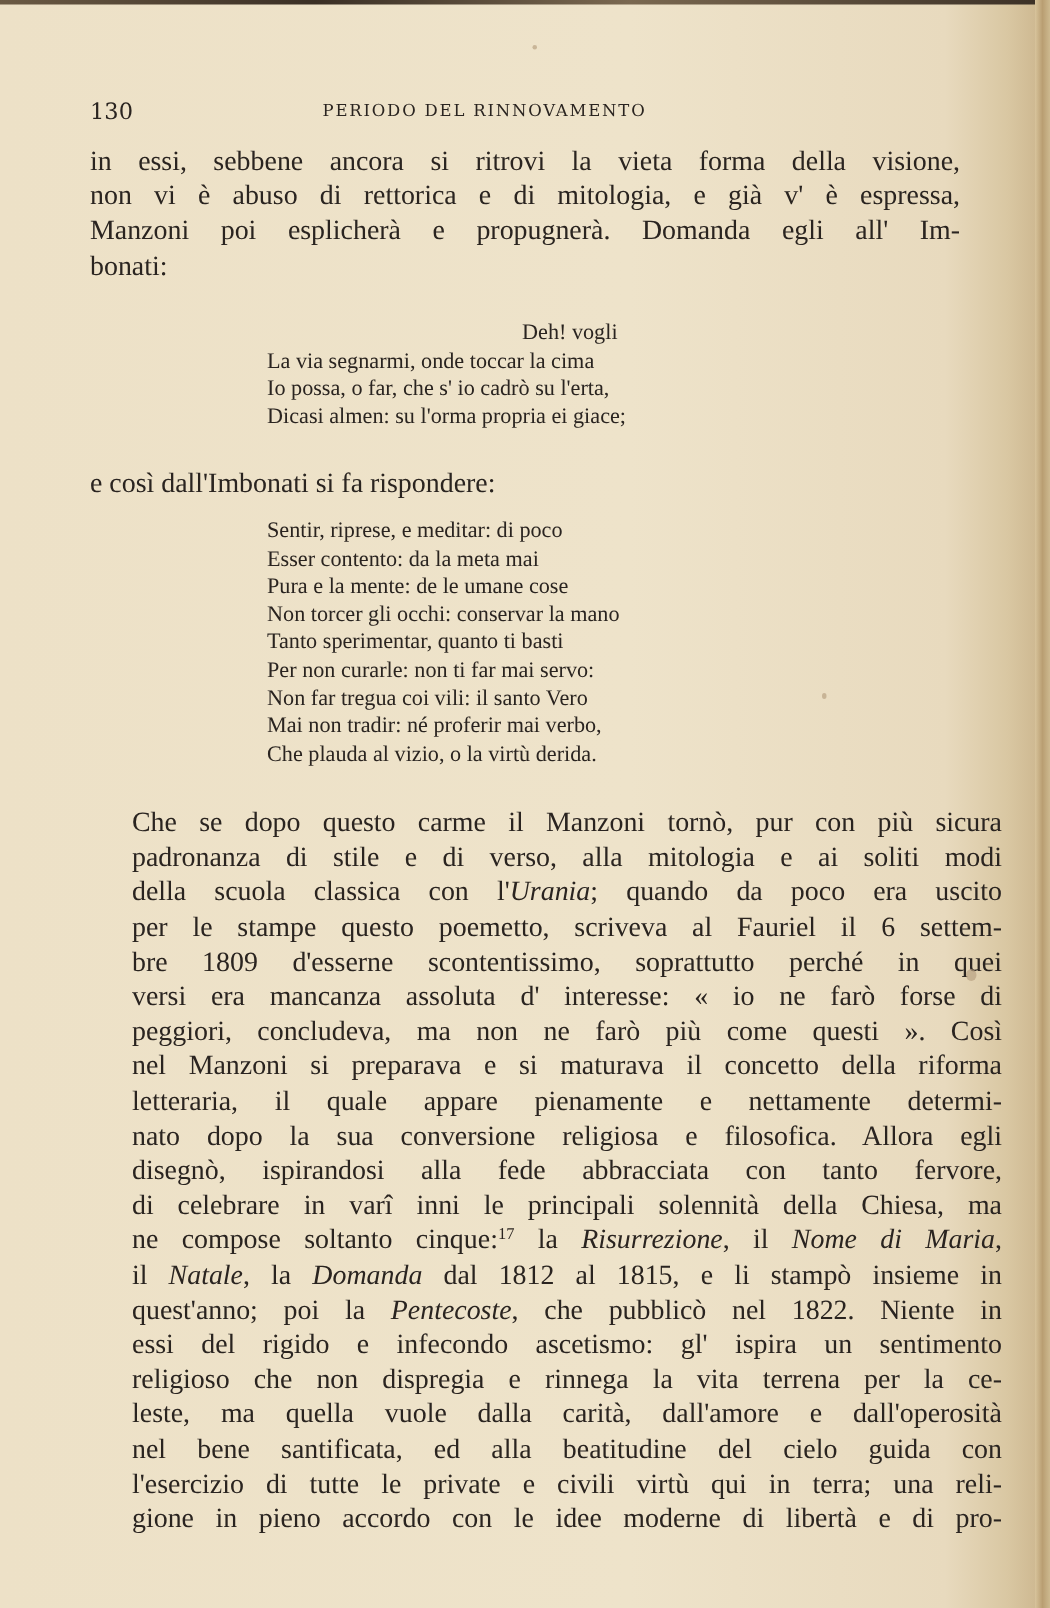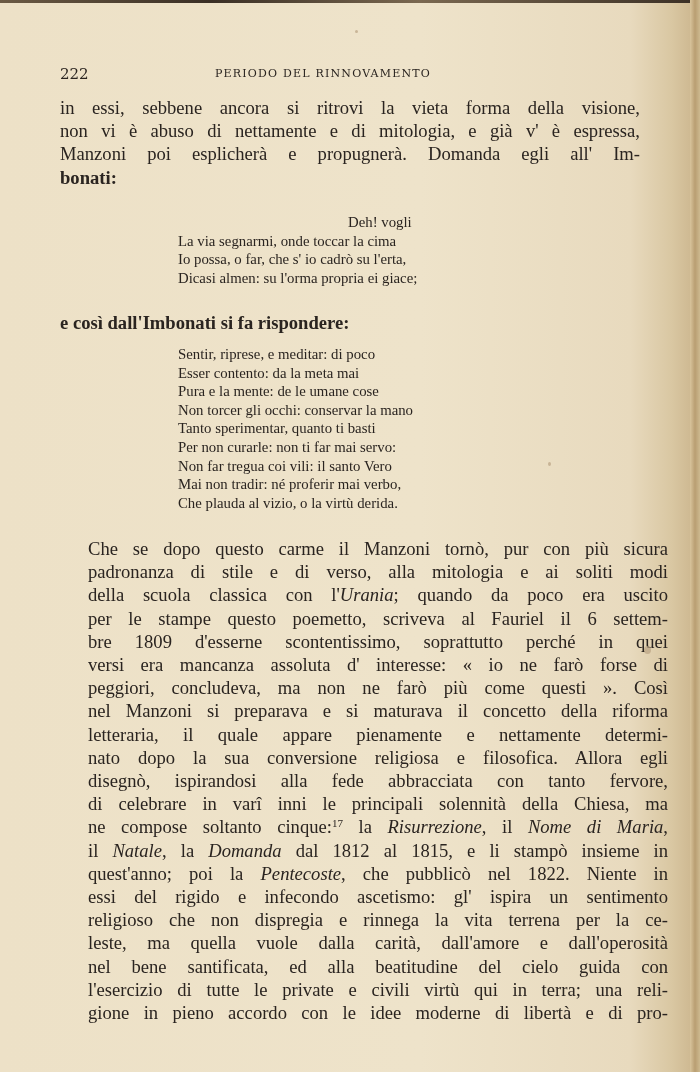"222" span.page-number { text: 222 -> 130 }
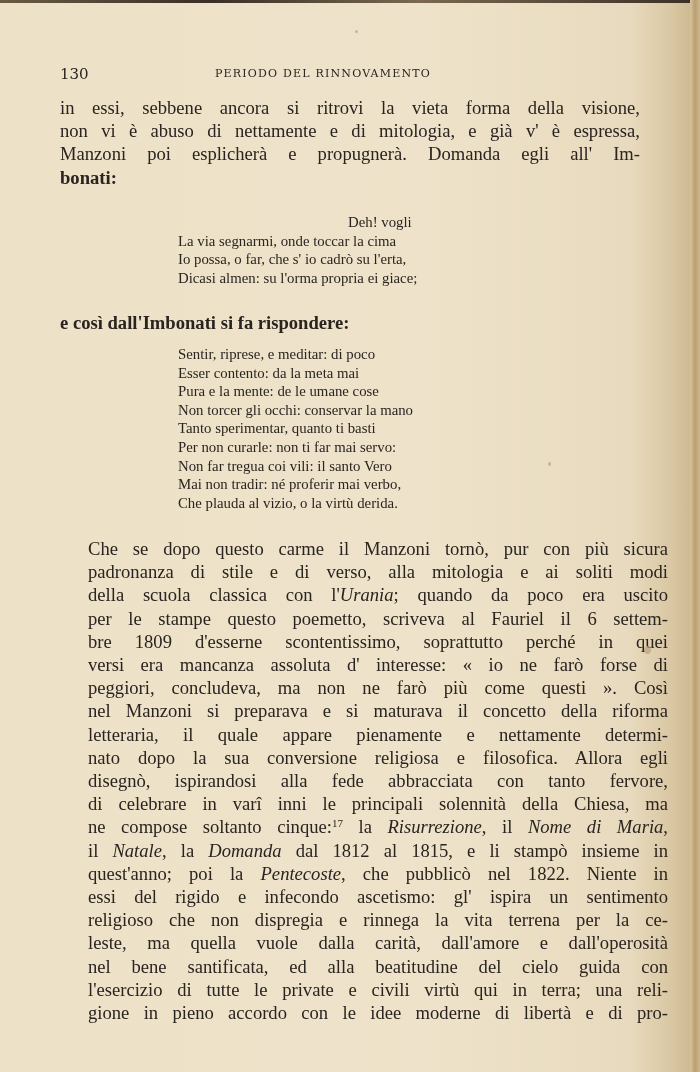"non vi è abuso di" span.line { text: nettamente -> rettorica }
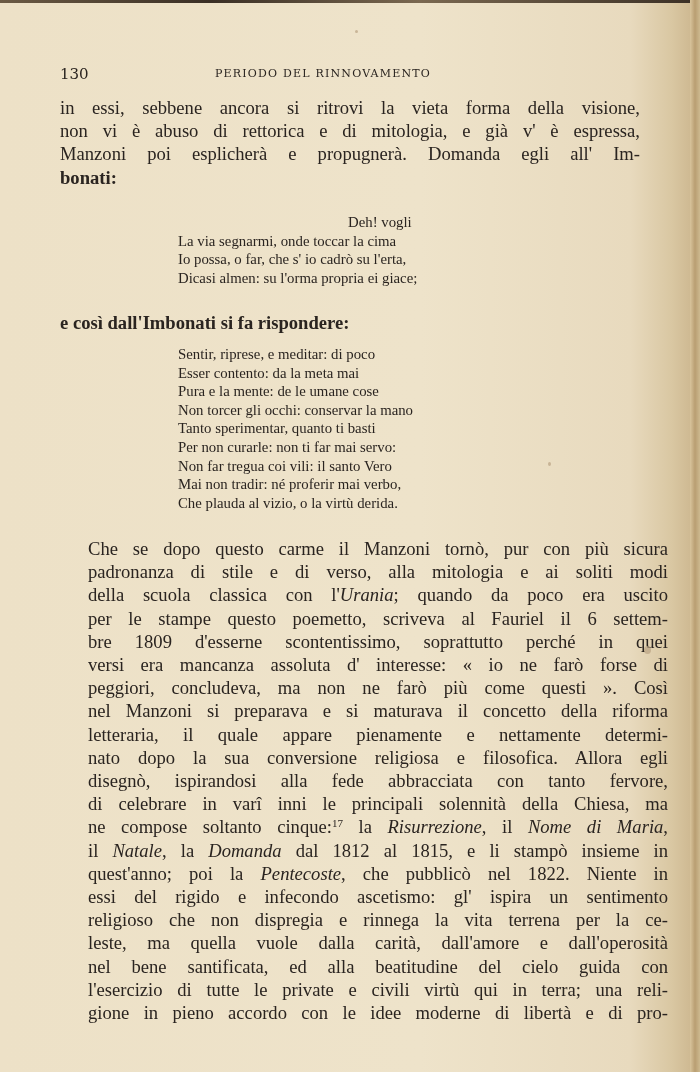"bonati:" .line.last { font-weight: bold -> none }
---
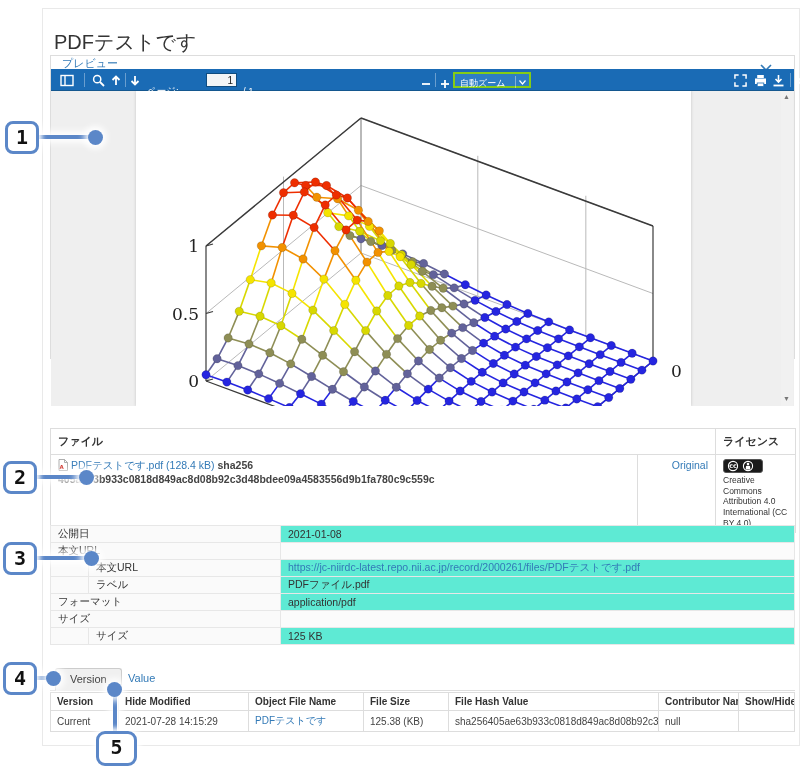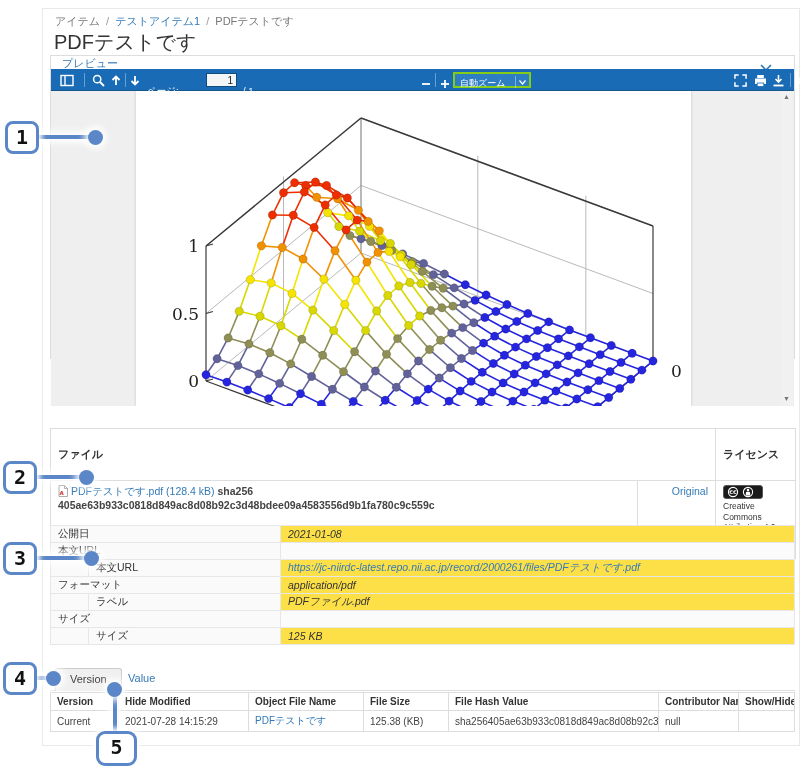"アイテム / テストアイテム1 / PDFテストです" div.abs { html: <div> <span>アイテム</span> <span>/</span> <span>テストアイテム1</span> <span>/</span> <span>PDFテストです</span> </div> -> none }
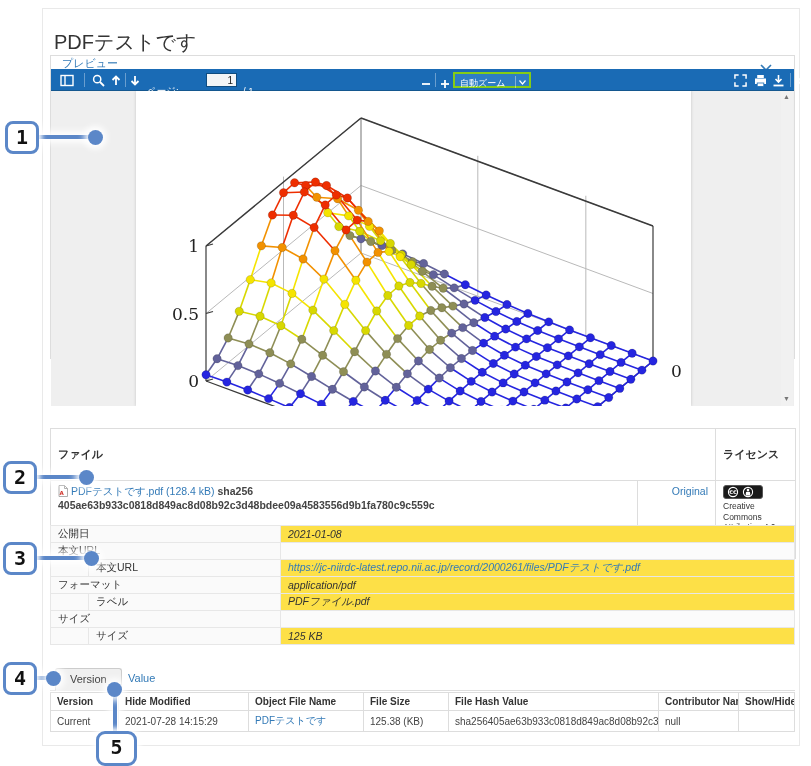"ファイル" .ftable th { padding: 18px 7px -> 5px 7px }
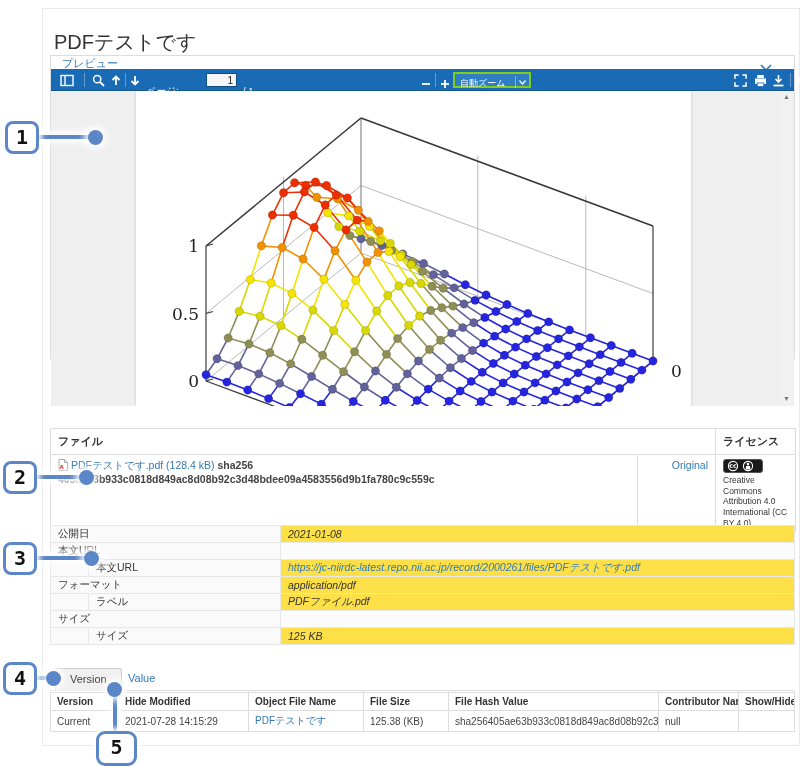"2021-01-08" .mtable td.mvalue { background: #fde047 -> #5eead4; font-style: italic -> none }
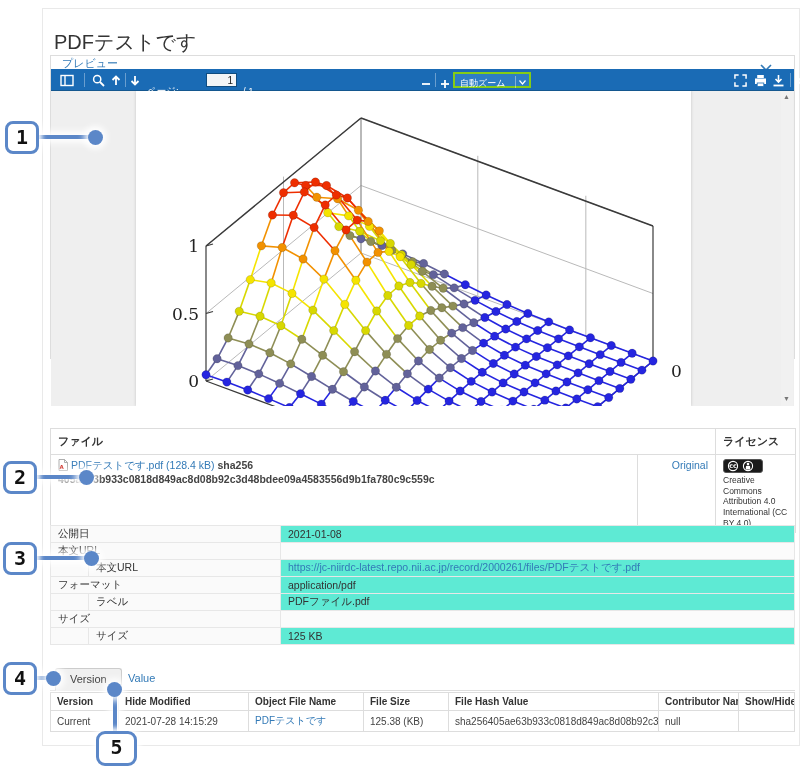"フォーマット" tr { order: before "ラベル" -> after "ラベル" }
...
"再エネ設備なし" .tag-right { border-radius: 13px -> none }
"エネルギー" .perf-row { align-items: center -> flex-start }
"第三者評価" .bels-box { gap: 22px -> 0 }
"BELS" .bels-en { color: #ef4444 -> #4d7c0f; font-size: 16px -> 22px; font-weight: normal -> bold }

▶ [PROBLEM DETAILS]:
Beginning with the line that contains "text: 222 ->", write out the lines of the material above exactly, and end with the line that contains "font-weight: bold ->". Omit the pictures.

▶ [SOLUTION TO THIS TASK]:
"222" span.page-number { text: 222 -> 130 }
"non vi è abuso di" span.line { text: nettamente -> rettorica }
"bonati:" .line.last { font-weight: bold -> none }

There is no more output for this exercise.